A lot of people take runtime errors in other languages as a given, and don't really complain about the language allowing it in the first place - it's just a tax they pay without really questioning it. One has to truly appreciate the rigor and paranoia the compiler approaches your code with. It truly is a front-loaded language - you will spend more (a lot more if just starting out with it) time getting the code to compile than some other languages. But you will spend less time troubleshooting runtime errors, performance issues, concurrency-induced nightmares, and so on.
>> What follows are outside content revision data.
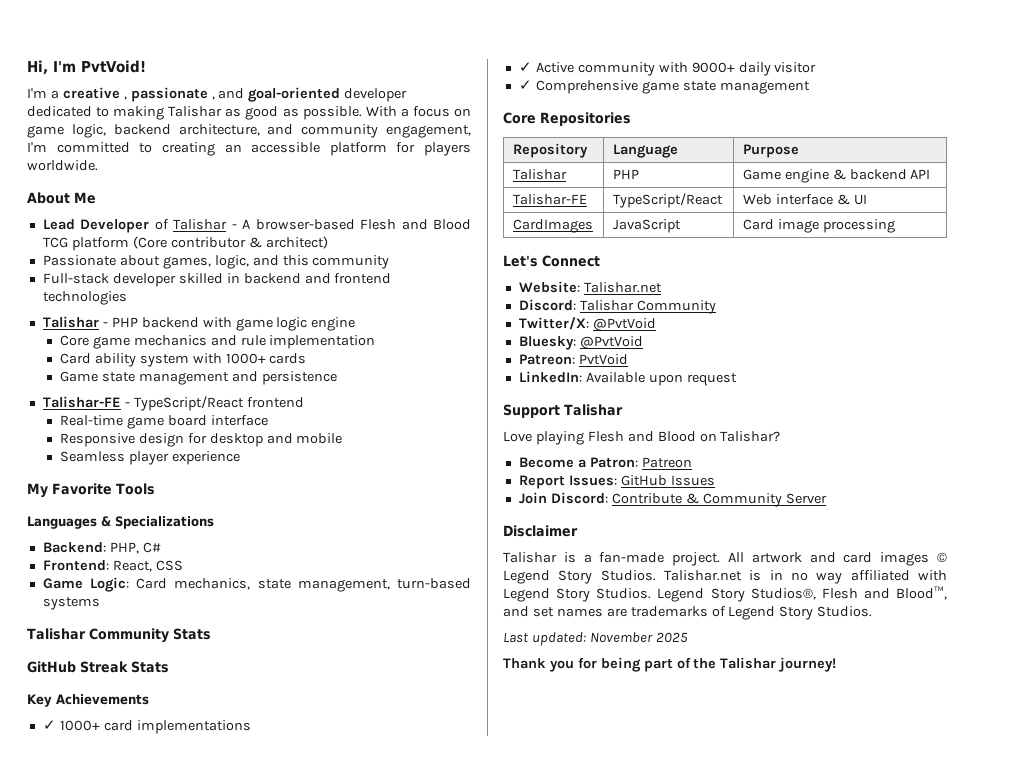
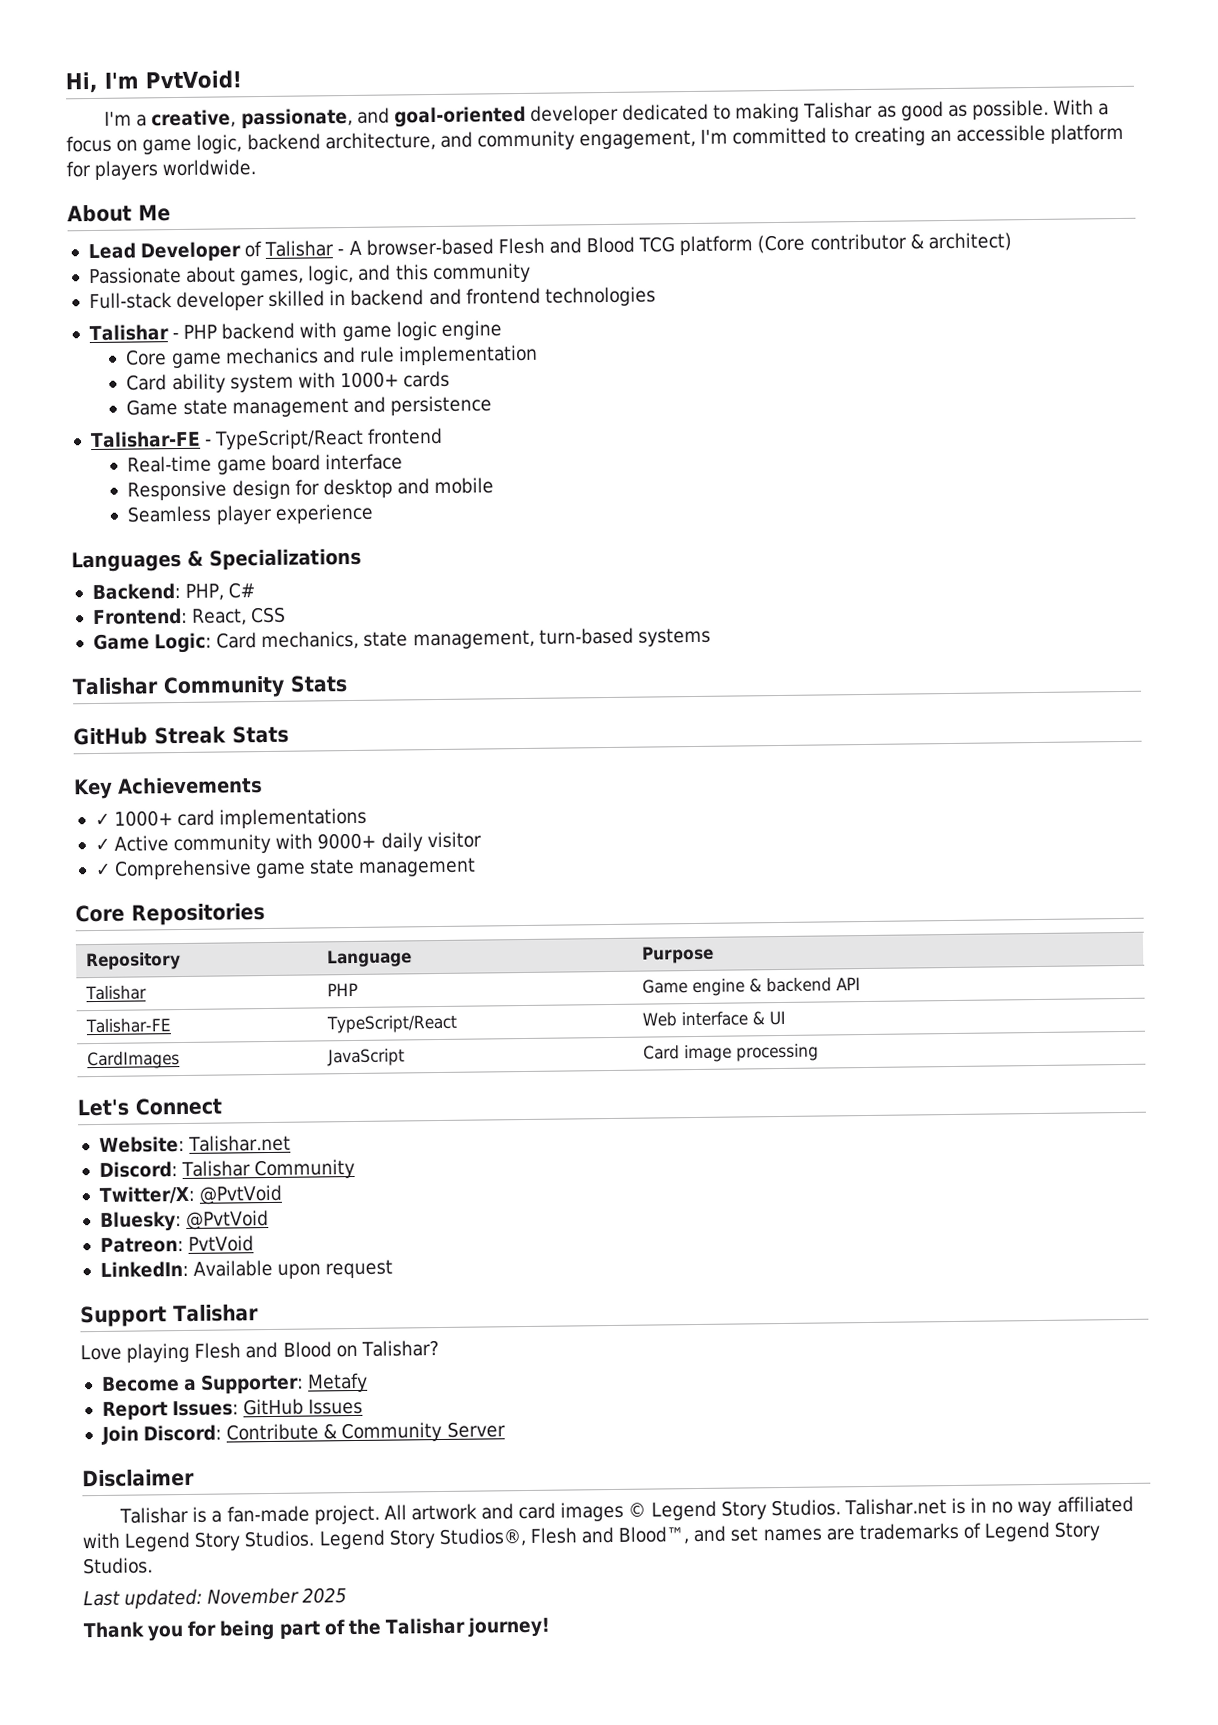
- I'm a creative , passionate , and goal-oriented developer dedicated to making Talishar as good as possible.
+ I'm a creative, passionate, and goal-oriented developer dedicated to making Talishar as good as possible.
- My Favorite Tools
- Become a Patron: Patreon
+ Become a Supporter: Metafy

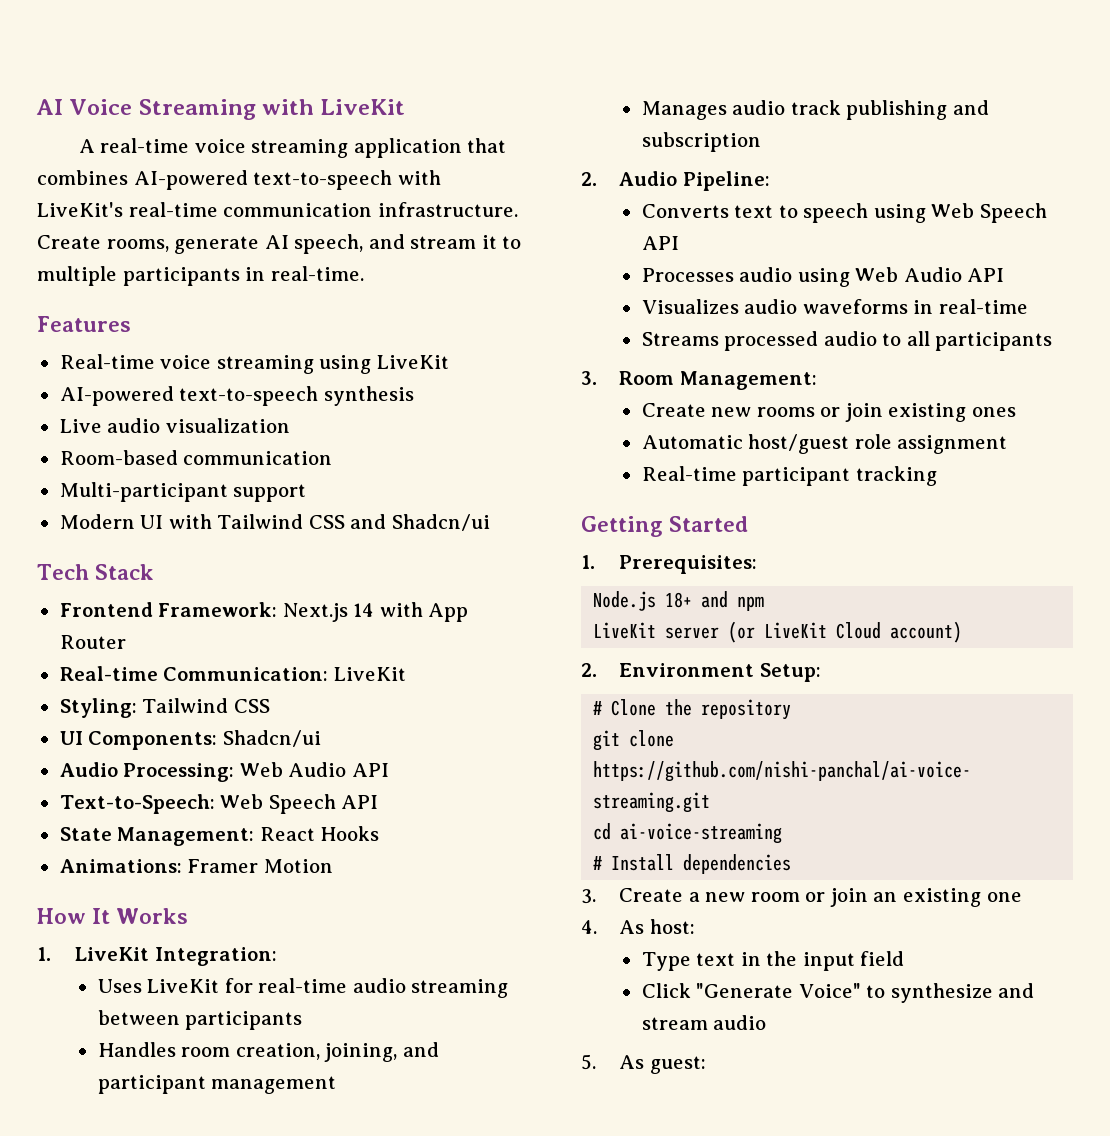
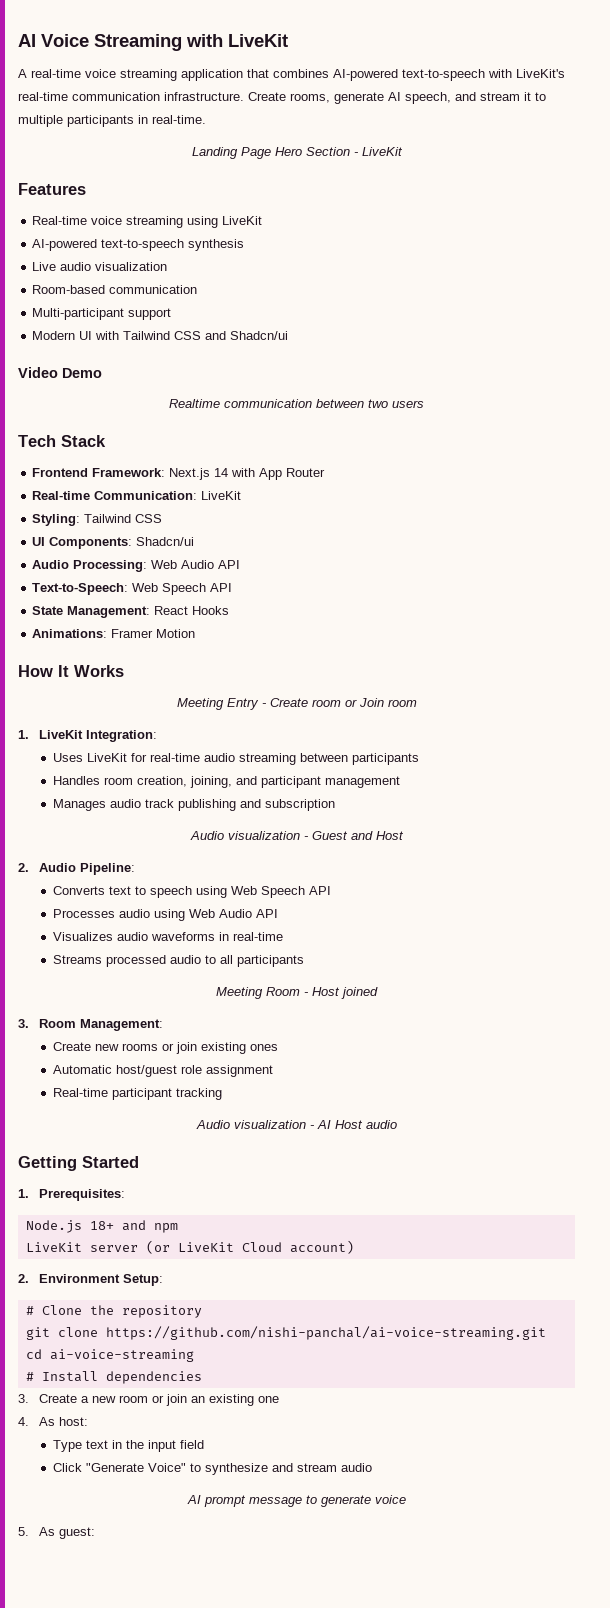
+ Landing Page Hero Section - LiveKit
+ Video Demo
+ Realtime communication between two users
+ Meeting Entry - Create room or Join room
+ Audio visualization - Guest and Host
+ Meeting Room - Host joined
+ Audio visualization - AI Host audio
+ AI prompt message to generate voice

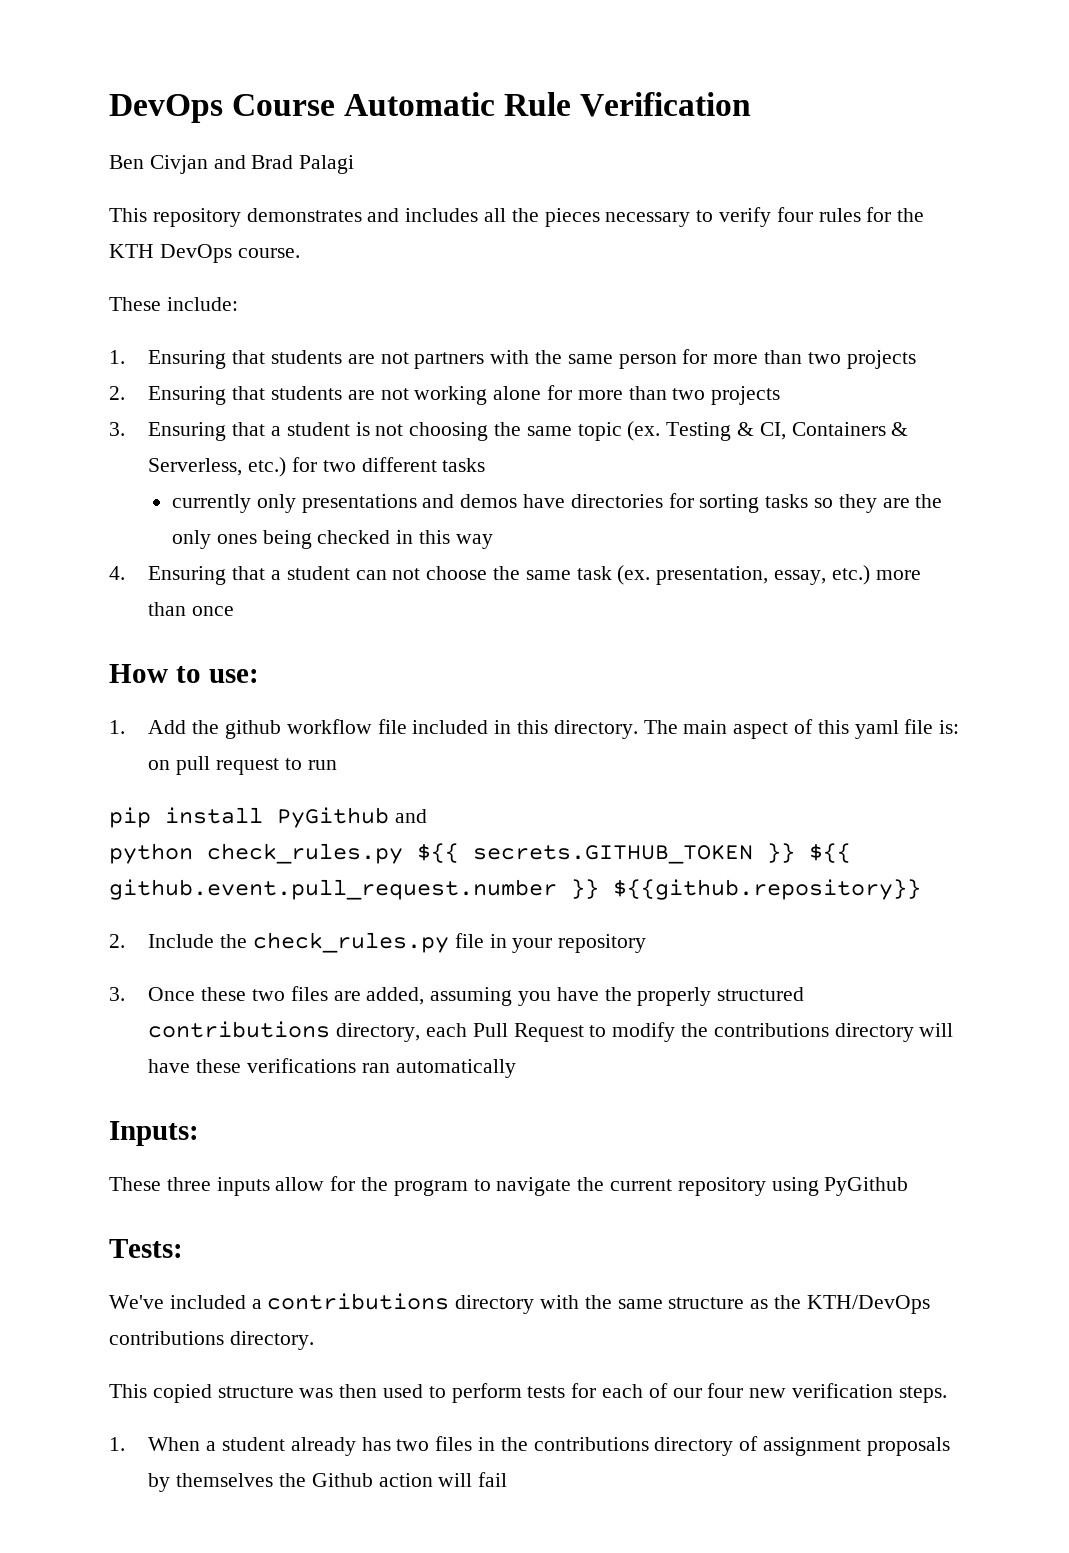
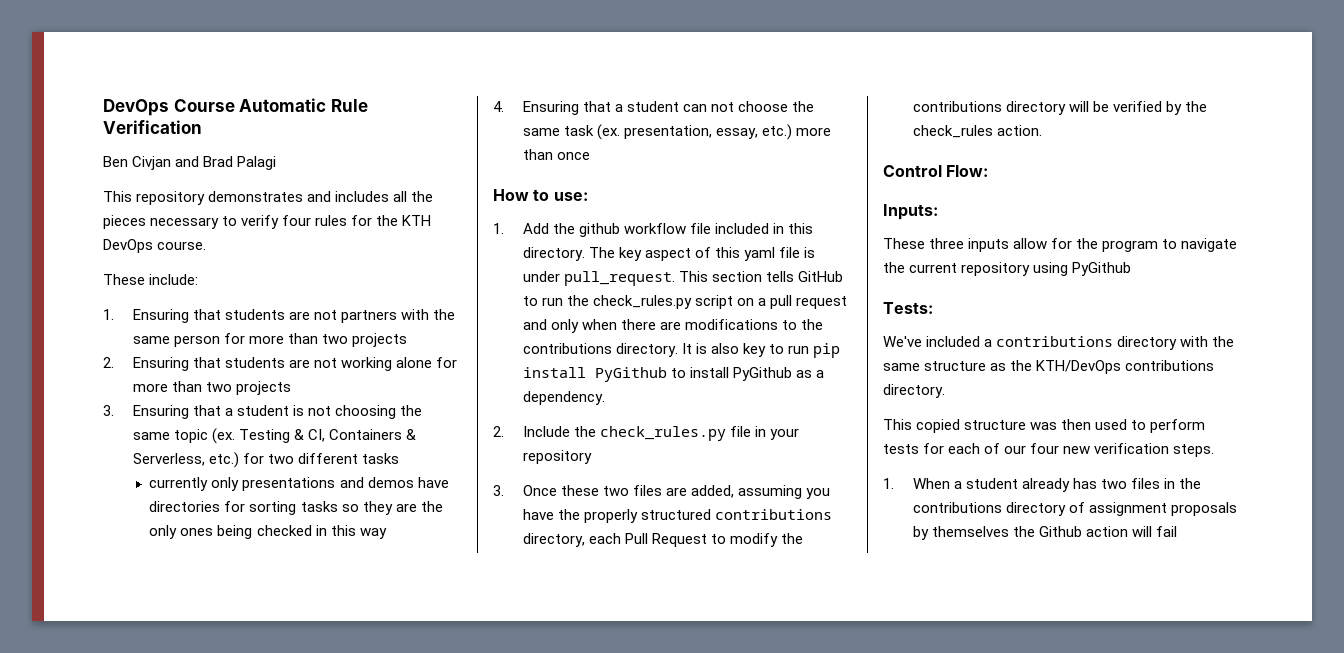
- The main aspect of this yaml file is: on pull request to run
- pip install PyGithub and
- python check_rules.py ${{ secrets.GITHUB_TOKEN }} ${{ github.event.pull_request.number }} ${{github.repository}}
+ The key aspect of this yaml file is under pull_request. This section tells GitHub to run the check_rules.py script on a pull request and only when there are modifications to the contributions directory. It is also key to run pip install PyGithub to install PyGithub as a dependency.
- 3. Once these two files are added, assuming you have the properly structured contributions directory, each Pull Request to modify the contributions directory will have these verifications ran automatically
+ 3. Once these two files are added, assuming you have the properly structured contributions directory, each Pull Request to modify the contributions directory will be verified by the check_rules action.
+ Control Flow:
It's all about tradeoffs and what you value ... like all things in life! :slight_smile:

Good luck with your project.

2 Likes

@donallen: So, it looks like @vitalyd, being his usual awesome self, has already guided you through most of the underlying self-referentiality issue before I got the chance to read this topic's updates. As a result, all I will be able to propose is some extra discussions on top of what he already said.


Is it clear to you, at this point in time, why self-referential structs are probablematic in current Rust, and why allowing them would require some changes to Rust's ownership and borrowing design? If not, this is something we can discuss more. I don't know about you, but personally I like to know why these kinds of limitations exist as opposed to just suffering them.


Another topic which we may discuss more if you like: how the "half-full glass" sides of Rust's ownership and borrowing model extend beyond GC-less memory management and an excellent multi-threading story. For example, it seems to me that taking great steps to avoid shared mutability, while still allowing for both sharing and mutability in isolation, is what allows Rust to provide one of the best middle grounds available today between the functional and imperative schools of thoughts. Whereas the notion of ownership also has some very interesting applications in API design, from modeling the notion of consuming data (e.g. Iterator::count(), sending an object into an mpsc channel...) to a more correct handling of data transformations (e.g. state machine transitions, Builder pattern...).